Marijuana macarons are now a thing in Toronto

Nov 3 2016, 2:29 am

Cannabis-infused baked goods just got a sophisticated upgrade courtesy of a Toronto-based, Le Cordon Bleu trained chef, Jennifer Blakney of @feelslikemore.

The fancy French favourites come in flavours like lemon, vanilla bean buttercream, apple pie, and spiced caramel chocolate.

The macarons placed second at Toronto’s recent Karma Cup (behind The Healing Garden Canada’s Reese Pieces squares), but despite the runner-up status, these illicit sweets are truly unique for bucking the trend, summed up by Blakney as basic baked goods that overwhelmingly take a frat boy approach to marketing.
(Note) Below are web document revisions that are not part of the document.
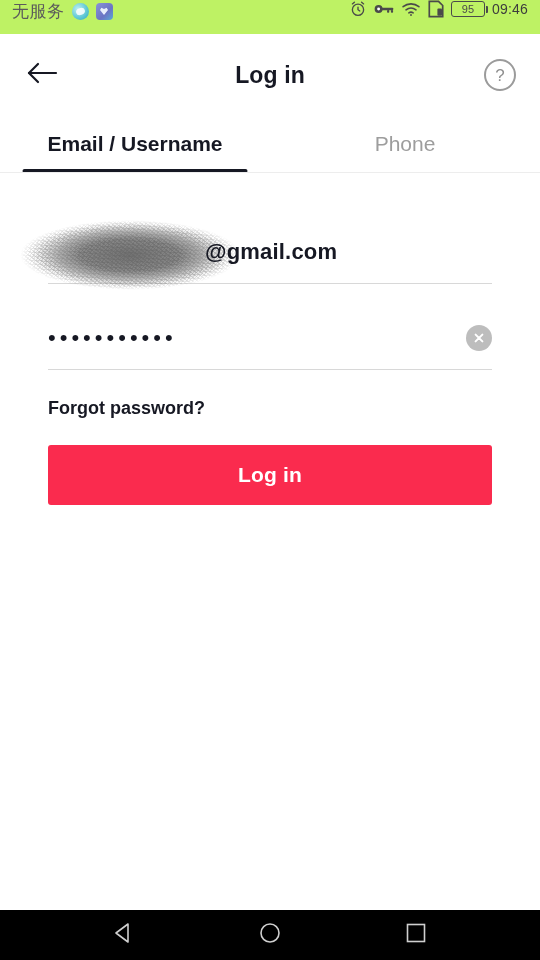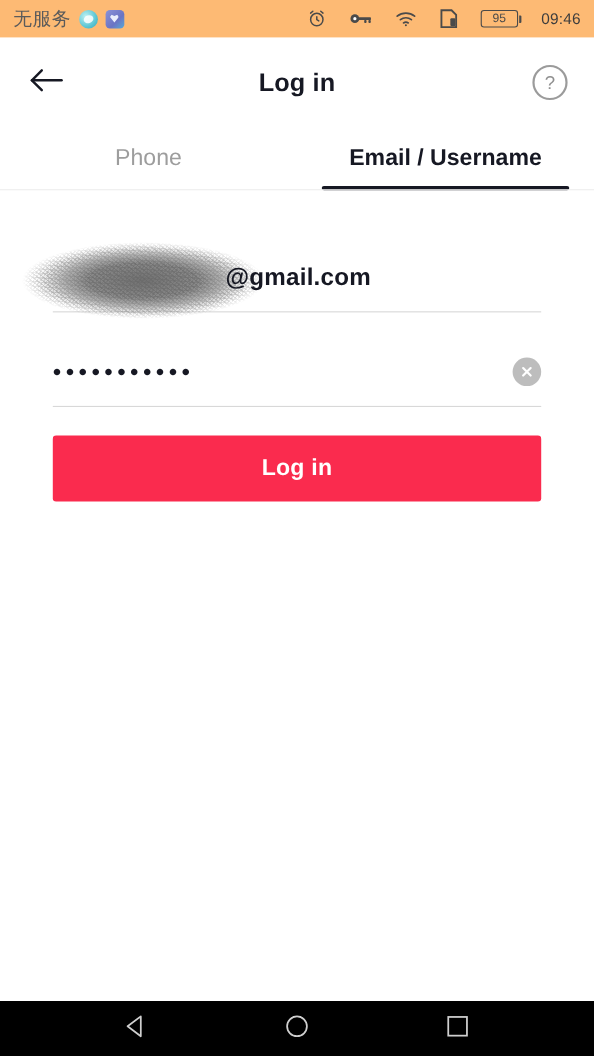"无服务" .statusbar { align-items: center -> flex-start; background: #fdba74 -> #bef264 }
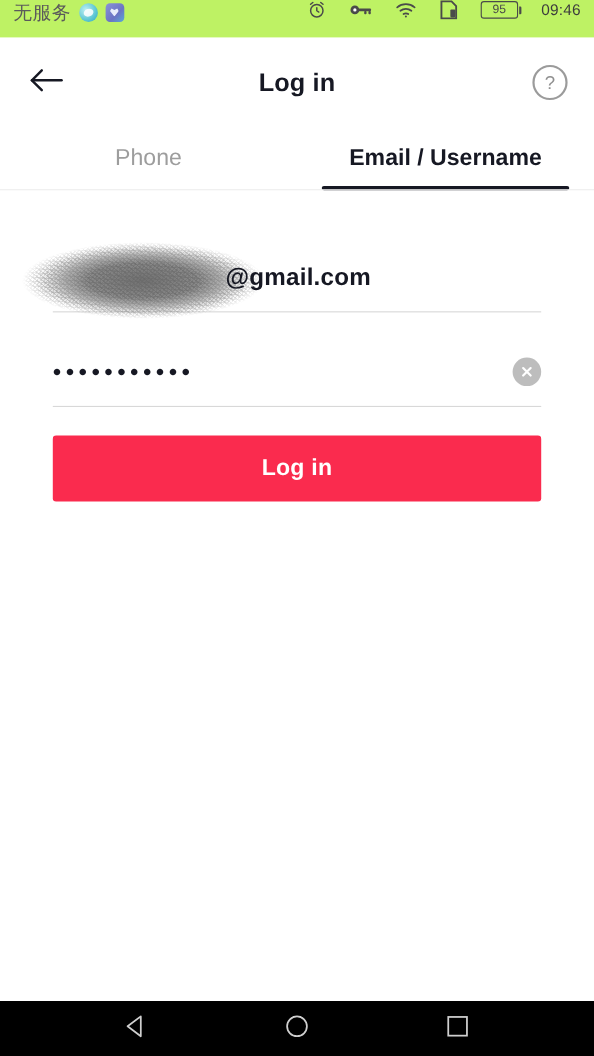"95" .sb-right { gap: 21px -> 7px }
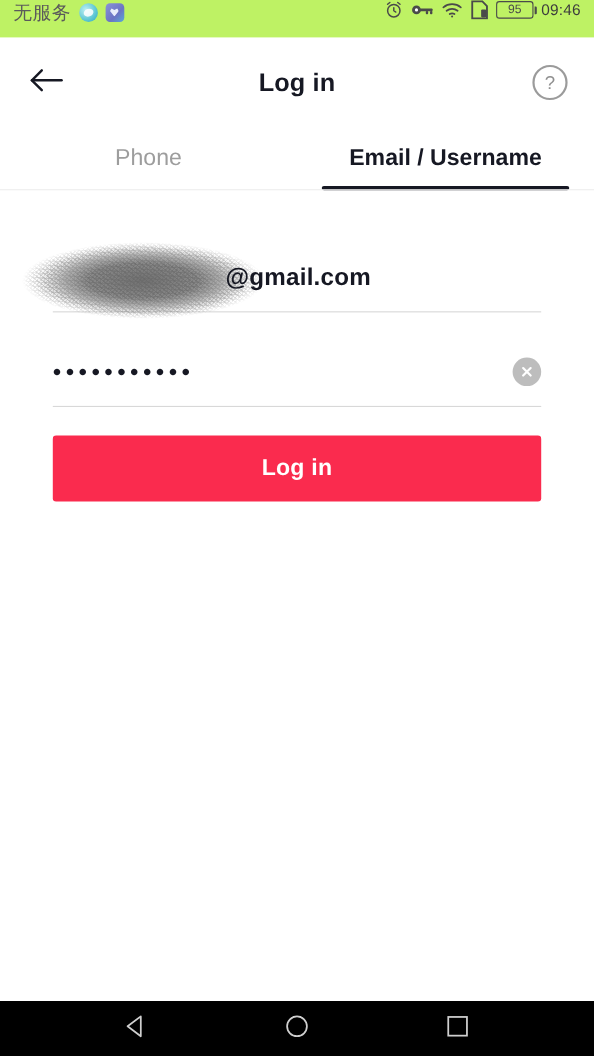"Phone" div.tab { order: before "Email / Username" -> after "Email / Username" }
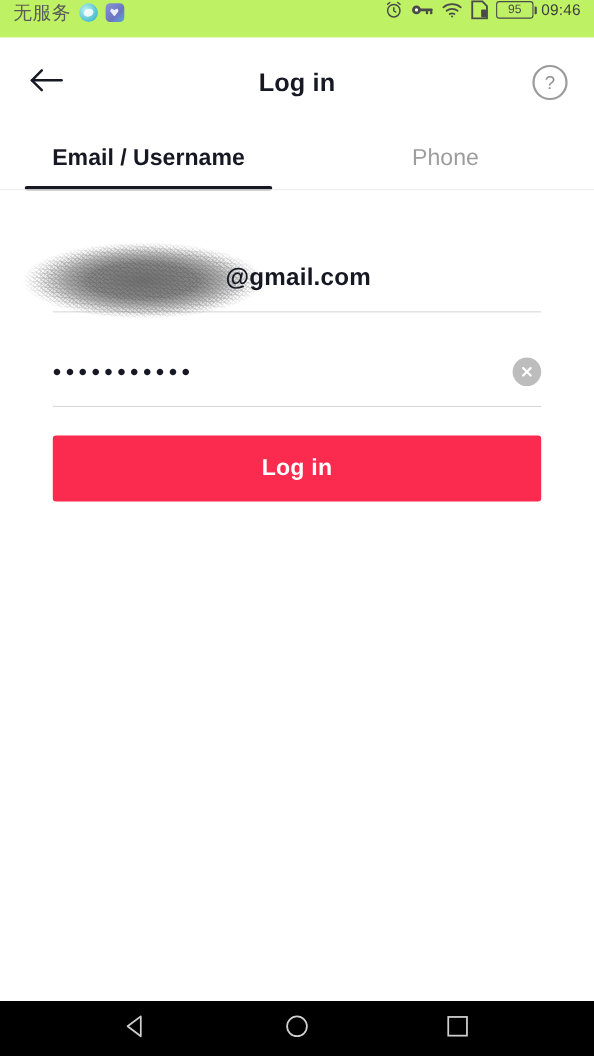"Forgot password?" div.forgot { html: none -> <div>Forgot password?</div> }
While the delicate meringue shells are cannabinoid-free, the sandwich filling is laced with a THC distillate and macarons are available in three standards dosages; 10 mg, 50 mg and 100 mg, plus custom orders.

So where can you buy them?

Private orders available via online delivery service The Cannabis Concierge, and via wholesale and events.

Federal legislation is expected to legalize marijuana in 2017. For now, these sweets are as illicit as ever.

When Toronto Police Service in partnership with the Municipal Licensing and Standards Division raided dozens of illegal dispensaries back in May, the “sale of any form of edible marijuana foodstuffs intended for human consumption” were specifically targeted.

Accessibility to edibles has been limited ever since. Dispensaries once stocked with gummy candies and chocolates are no longer retailing edibles though private members clubs, couriers and events suggest that the appetite is there.

Blakney advocates for edibles as an alternative to smoking which happens to be in line with the government’s anti-smoking stance. Plus macarons are delicious. Upon legislation we expect the market to be flooded with all forms of fanciful confections.

Blakney notes that for her business (and others like it) to be legitimized, public perception of edibles needs to evolve. Makers, bakers, and legislators need to exact labeling practices and standards for measuring and listing dosages. And commercial kitchens need to take a cannabis-friendly approach that accommodates the unique safety and security needs required by these niche food businesses.